#### WHAT TO PRODUCE
Would you copy all lines in the data that contain the word "Publishing"?

Start of INFORMATION

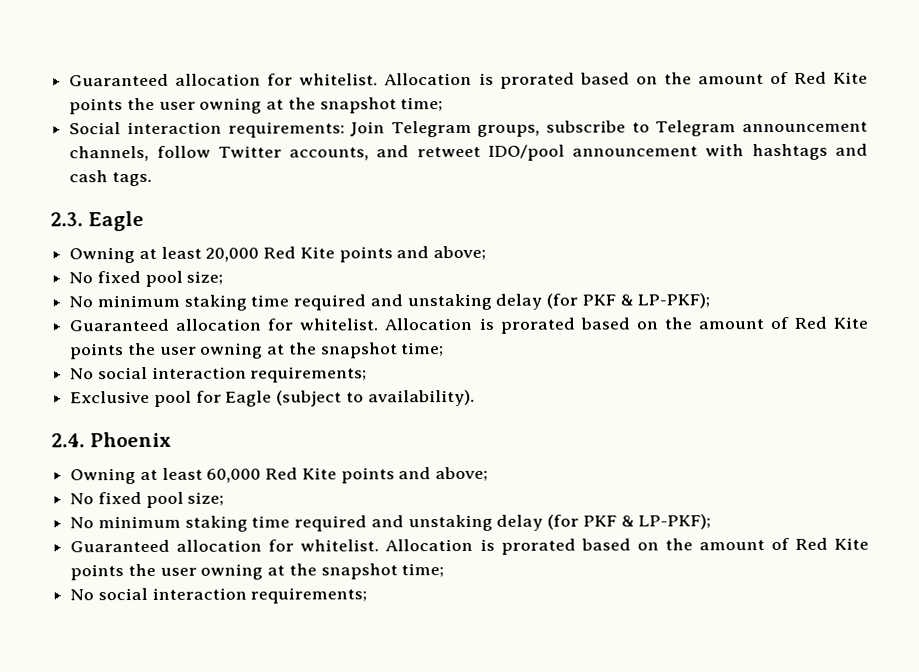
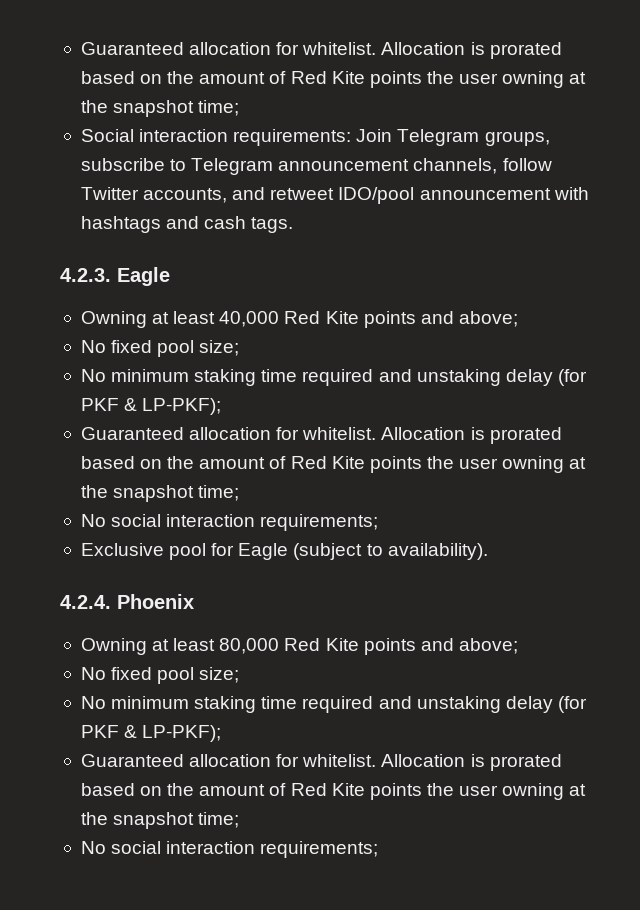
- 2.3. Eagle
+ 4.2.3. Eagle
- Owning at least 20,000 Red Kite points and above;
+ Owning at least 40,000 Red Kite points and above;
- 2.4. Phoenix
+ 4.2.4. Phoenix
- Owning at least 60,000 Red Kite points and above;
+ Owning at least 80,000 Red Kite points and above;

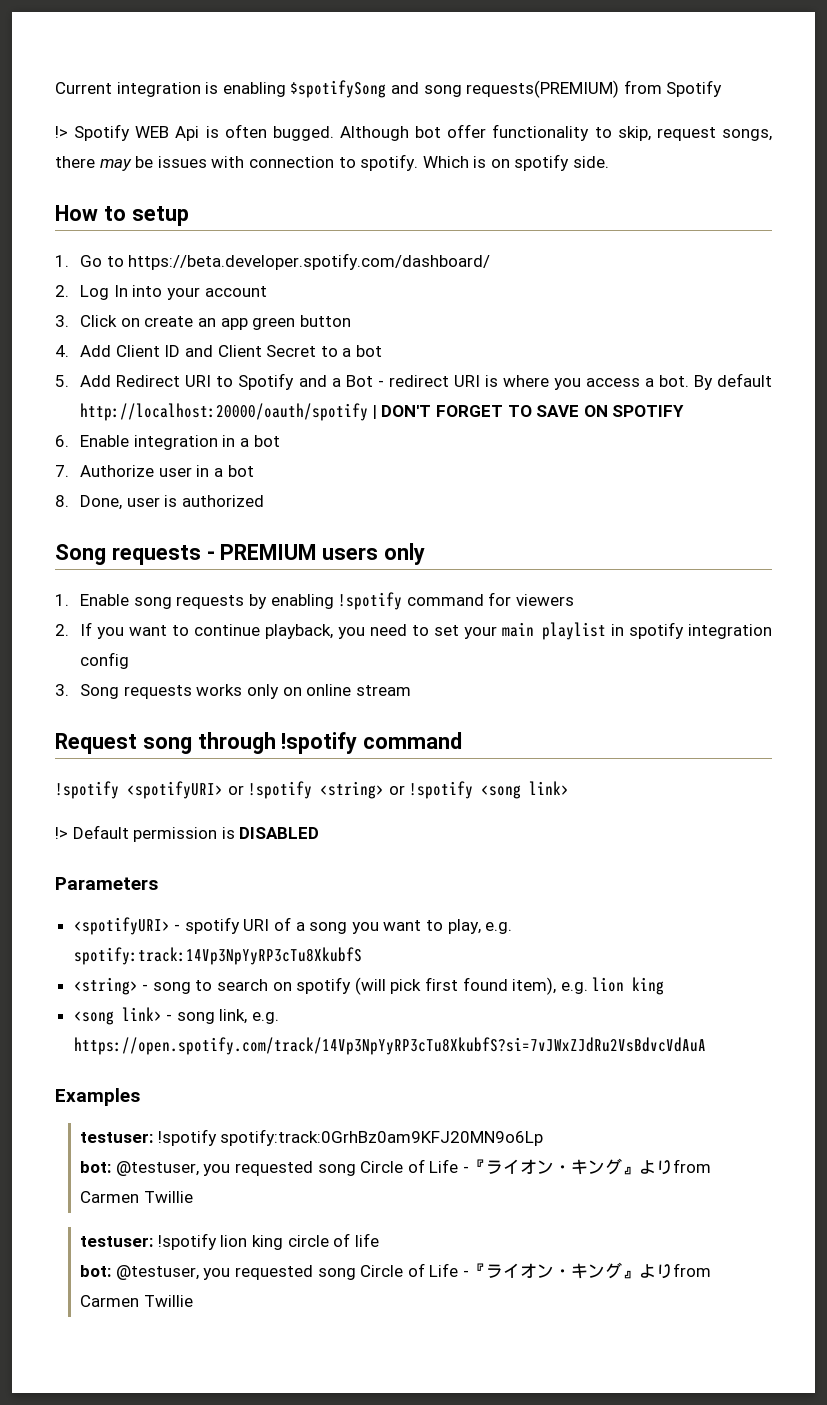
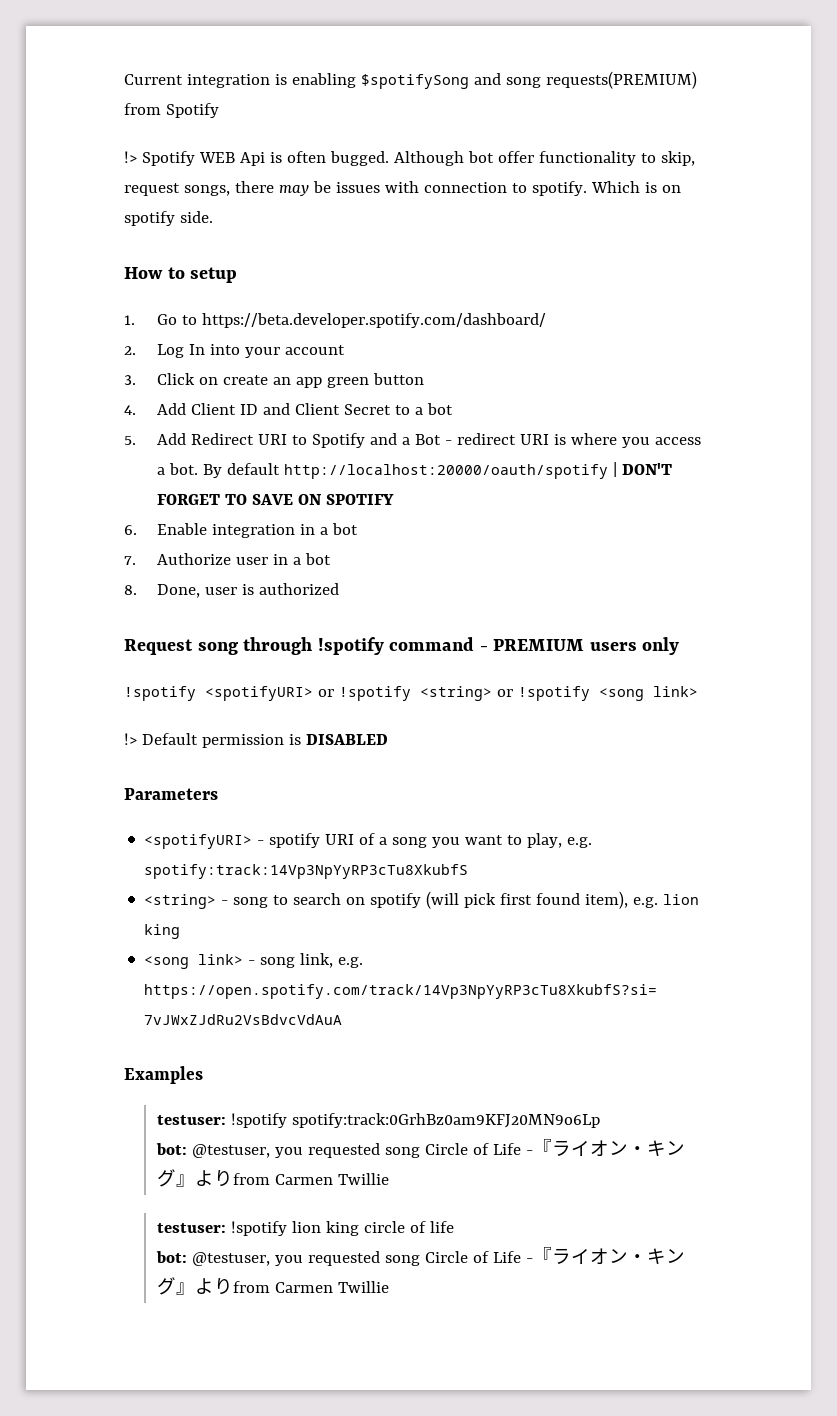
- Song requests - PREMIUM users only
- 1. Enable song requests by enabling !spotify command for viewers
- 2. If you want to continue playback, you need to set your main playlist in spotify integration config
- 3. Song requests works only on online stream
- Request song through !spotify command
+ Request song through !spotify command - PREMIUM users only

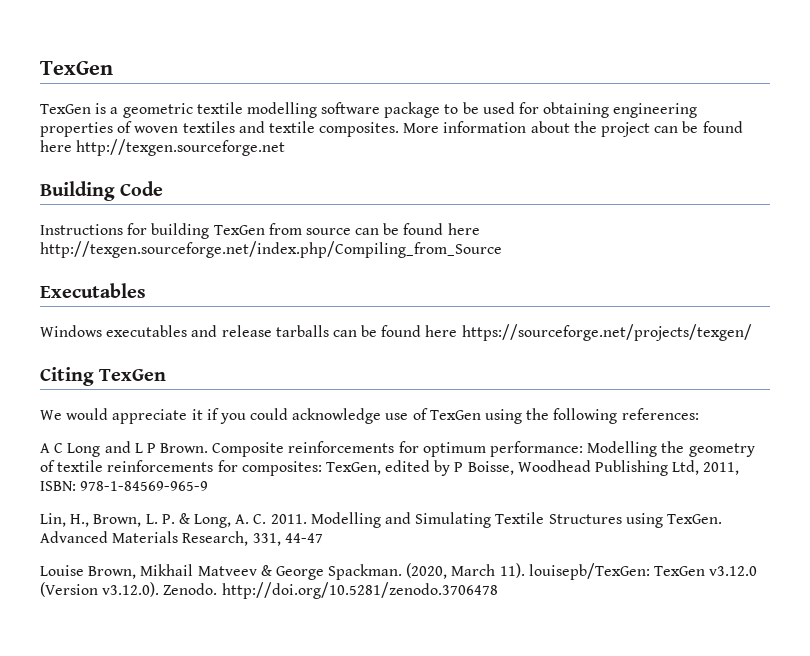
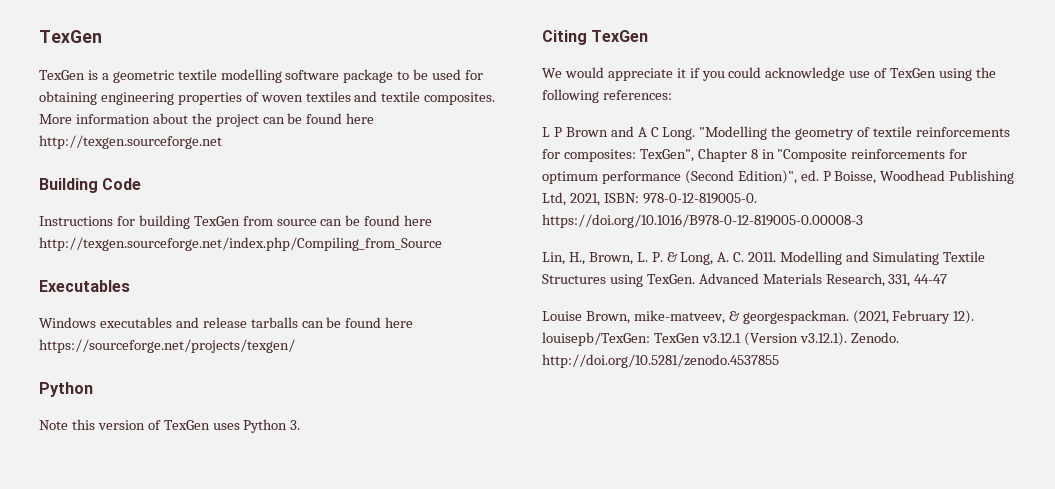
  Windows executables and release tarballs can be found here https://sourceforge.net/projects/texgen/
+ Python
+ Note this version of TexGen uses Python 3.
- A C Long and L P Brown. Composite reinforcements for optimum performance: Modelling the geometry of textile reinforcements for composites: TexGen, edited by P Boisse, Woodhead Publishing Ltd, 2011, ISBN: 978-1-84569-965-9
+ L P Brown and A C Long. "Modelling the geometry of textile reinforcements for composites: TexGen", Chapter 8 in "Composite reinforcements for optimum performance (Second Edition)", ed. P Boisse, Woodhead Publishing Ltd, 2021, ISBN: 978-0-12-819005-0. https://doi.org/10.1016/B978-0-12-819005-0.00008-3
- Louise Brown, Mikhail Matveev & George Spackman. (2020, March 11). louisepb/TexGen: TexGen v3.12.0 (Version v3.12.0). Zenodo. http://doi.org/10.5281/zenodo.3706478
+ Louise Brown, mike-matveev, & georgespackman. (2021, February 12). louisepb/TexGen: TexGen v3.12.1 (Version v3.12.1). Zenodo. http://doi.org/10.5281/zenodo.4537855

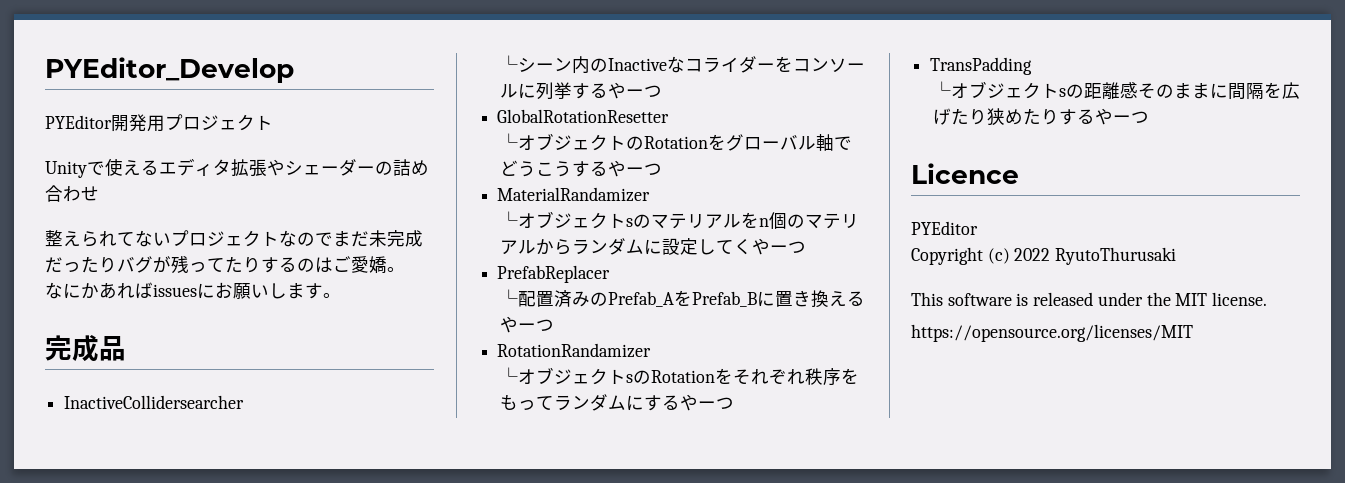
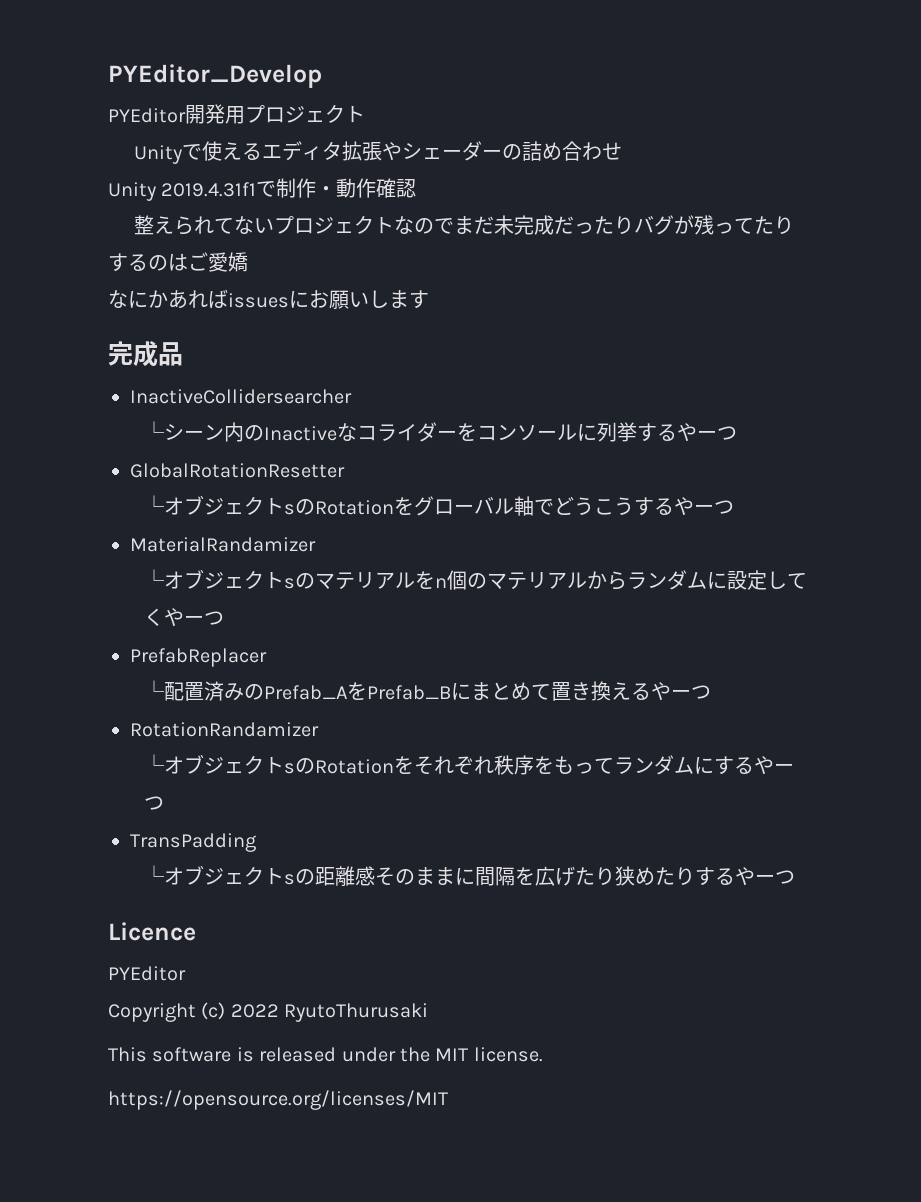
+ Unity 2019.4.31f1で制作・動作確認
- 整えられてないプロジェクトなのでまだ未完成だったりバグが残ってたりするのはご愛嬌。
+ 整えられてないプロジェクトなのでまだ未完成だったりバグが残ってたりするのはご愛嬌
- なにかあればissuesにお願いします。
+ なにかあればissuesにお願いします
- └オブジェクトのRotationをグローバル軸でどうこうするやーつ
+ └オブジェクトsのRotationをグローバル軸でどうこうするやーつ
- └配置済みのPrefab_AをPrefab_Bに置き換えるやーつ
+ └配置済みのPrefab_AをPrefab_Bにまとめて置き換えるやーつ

End of INFORMATION

#### WRITTEN RESPONSE
- A C Long and L P Brown. Composite reinforcements for optimum performance: Modelling the geometry of textile reinforcements for composites: TexGen, edited by P Boisse, Woodhead Publishing Ltd, 2011, ISBN: 978-1-84569-965-9
+ L P Brown and A C Long. "Modelling the geometry of textile reinforcements for composites: TexGen", Chapter 8 in "Composite reinforcements for optimum performance (Second Edition)", ed. P Boisse, Woodhead Publishing Ltd, 2021, ISBN: 978-0-12-819005-0. https://doi.org/10.1016/B978-0-12-819005-0.00008-3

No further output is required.